Task item: Using the data below, work out how many lines contain the word "heading", then state that number without comment.

User interface change data:
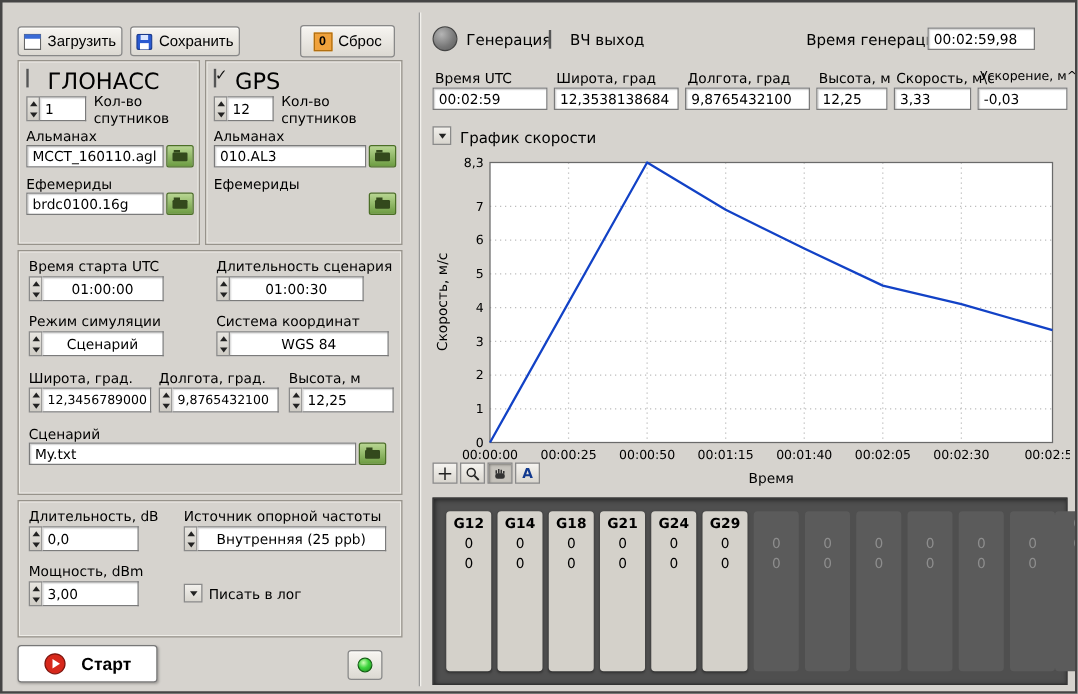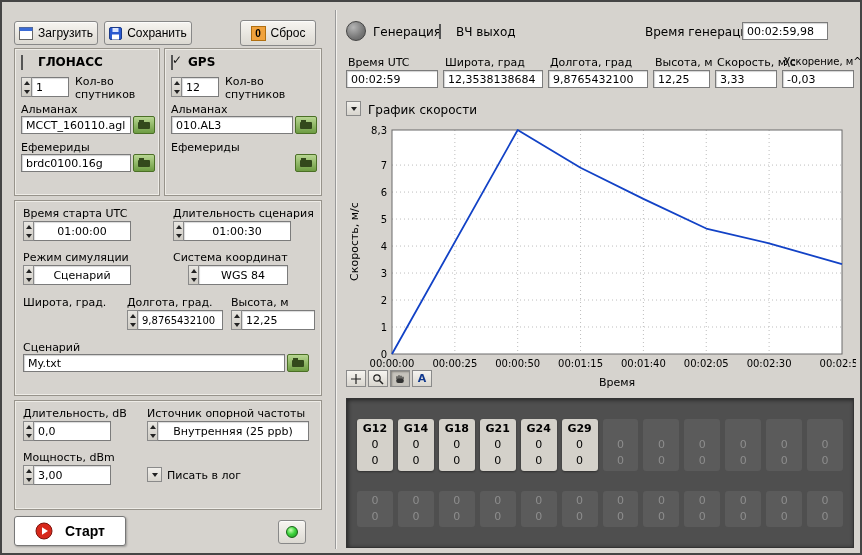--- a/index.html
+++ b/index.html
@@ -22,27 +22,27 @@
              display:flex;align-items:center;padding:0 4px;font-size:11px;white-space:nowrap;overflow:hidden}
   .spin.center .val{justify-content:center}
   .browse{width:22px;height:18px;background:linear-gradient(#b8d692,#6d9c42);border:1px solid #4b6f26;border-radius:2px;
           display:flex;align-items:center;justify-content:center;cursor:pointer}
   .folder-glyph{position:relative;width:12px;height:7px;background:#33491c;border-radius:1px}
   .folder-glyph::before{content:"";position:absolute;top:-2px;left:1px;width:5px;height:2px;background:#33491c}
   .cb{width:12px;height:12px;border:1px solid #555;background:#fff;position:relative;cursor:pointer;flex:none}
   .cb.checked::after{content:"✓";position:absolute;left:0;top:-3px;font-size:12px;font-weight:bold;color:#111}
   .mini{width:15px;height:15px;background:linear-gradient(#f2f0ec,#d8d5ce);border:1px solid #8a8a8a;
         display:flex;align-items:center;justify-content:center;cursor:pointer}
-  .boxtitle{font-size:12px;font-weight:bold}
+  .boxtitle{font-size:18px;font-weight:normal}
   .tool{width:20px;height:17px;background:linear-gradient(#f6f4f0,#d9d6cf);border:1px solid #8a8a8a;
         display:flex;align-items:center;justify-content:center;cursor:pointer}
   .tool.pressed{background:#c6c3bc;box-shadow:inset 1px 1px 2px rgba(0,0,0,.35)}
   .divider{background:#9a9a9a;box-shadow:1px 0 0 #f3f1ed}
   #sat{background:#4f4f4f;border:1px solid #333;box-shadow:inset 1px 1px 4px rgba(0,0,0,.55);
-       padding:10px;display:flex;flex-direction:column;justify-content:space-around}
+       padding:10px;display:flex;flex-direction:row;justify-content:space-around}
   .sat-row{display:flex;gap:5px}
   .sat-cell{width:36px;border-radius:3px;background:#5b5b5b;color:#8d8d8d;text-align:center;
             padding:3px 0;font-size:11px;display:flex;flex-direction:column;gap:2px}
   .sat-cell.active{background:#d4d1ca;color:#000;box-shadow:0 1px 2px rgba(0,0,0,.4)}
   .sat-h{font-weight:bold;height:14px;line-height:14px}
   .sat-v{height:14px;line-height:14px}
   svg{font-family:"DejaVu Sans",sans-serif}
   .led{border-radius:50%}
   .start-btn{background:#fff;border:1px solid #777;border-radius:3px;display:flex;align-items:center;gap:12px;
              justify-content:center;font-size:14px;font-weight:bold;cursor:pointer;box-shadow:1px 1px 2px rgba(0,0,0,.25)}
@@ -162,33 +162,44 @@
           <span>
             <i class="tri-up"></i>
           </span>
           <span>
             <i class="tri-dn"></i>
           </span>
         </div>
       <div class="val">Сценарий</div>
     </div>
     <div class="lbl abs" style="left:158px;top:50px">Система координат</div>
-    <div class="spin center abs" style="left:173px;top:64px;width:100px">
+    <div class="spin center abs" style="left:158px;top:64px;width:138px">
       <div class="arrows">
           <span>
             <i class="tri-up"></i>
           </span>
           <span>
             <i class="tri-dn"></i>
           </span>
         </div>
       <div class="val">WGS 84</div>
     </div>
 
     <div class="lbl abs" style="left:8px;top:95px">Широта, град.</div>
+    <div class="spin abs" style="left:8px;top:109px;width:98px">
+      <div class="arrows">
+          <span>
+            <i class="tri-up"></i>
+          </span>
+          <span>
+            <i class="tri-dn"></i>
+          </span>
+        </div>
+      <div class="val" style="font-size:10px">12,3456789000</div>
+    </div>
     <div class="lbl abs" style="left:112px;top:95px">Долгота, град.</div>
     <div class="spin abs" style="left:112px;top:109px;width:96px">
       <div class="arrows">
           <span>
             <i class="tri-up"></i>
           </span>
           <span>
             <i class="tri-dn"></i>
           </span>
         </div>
* * *
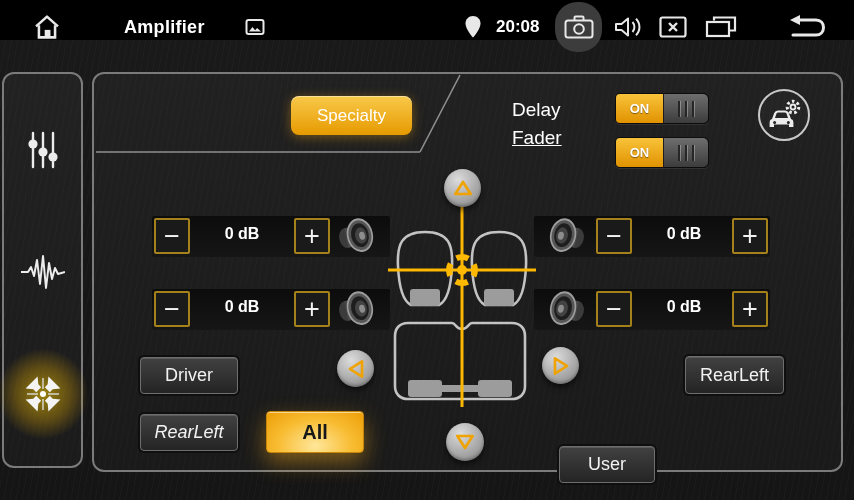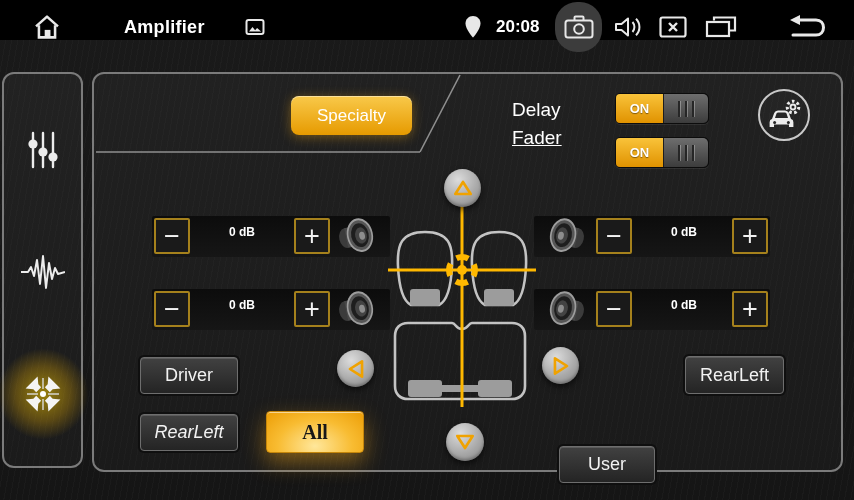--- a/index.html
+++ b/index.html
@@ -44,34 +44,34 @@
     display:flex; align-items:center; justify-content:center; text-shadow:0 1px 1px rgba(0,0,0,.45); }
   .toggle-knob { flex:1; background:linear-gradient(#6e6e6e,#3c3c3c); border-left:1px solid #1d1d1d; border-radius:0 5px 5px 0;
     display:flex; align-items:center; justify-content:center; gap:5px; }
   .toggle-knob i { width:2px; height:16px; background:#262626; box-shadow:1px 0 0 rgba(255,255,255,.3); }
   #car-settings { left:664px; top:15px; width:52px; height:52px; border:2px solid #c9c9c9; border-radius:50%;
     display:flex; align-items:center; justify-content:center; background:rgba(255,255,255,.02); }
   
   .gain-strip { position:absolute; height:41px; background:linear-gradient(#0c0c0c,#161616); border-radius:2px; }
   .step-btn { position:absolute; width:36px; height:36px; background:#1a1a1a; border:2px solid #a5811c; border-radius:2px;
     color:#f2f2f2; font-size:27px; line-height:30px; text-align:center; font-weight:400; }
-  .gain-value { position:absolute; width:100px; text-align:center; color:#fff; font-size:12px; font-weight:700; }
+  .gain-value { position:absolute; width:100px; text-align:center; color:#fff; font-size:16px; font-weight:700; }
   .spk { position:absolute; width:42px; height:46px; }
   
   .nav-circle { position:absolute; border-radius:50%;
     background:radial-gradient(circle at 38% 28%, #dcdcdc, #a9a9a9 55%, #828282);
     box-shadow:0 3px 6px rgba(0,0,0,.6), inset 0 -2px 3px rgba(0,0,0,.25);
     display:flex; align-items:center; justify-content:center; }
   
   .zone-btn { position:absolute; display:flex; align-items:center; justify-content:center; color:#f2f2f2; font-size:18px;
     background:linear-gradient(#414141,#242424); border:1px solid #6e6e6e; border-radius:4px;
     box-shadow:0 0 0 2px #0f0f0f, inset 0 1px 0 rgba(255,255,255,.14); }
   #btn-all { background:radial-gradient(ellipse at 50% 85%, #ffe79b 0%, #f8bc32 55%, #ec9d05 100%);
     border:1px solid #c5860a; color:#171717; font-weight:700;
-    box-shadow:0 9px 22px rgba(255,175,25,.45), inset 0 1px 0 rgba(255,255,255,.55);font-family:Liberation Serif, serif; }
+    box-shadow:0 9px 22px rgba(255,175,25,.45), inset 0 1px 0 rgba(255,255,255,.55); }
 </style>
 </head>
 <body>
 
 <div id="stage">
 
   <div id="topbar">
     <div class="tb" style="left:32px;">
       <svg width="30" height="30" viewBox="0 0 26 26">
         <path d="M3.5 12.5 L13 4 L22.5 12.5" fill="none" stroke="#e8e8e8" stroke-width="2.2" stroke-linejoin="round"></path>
---
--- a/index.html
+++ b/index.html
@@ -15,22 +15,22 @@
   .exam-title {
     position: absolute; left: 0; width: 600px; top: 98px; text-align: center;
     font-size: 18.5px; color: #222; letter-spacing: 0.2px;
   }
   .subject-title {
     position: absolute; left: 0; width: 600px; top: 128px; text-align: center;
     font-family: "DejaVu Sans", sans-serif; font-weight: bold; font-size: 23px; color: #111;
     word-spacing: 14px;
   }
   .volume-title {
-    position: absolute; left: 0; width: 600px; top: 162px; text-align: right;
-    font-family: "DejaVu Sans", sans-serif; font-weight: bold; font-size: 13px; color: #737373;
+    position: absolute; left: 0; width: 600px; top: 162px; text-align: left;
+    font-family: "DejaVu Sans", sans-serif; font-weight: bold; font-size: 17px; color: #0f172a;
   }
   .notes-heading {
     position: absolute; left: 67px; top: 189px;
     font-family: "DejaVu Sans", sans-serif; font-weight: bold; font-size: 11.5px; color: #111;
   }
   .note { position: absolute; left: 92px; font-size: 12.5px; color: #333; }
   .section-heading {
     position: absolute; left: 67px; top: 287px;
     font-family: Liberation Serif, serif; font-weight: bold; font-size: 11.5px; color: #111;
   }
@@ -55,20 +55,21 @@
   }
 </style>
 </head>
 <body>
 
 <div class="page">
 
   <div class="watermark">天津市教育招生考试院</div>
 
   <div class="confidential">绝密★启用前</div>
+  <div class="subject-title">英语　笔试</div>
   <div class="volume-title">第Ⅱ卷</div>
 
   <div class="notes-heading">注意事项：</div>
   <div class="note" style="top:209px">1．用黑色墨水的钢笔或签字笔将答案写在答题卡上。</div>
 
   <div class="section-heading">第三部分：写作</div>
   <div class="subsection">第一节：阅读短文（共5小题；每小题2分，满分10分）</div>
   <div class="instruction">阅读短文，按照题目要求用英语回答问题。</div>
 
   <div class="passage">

Response area: 4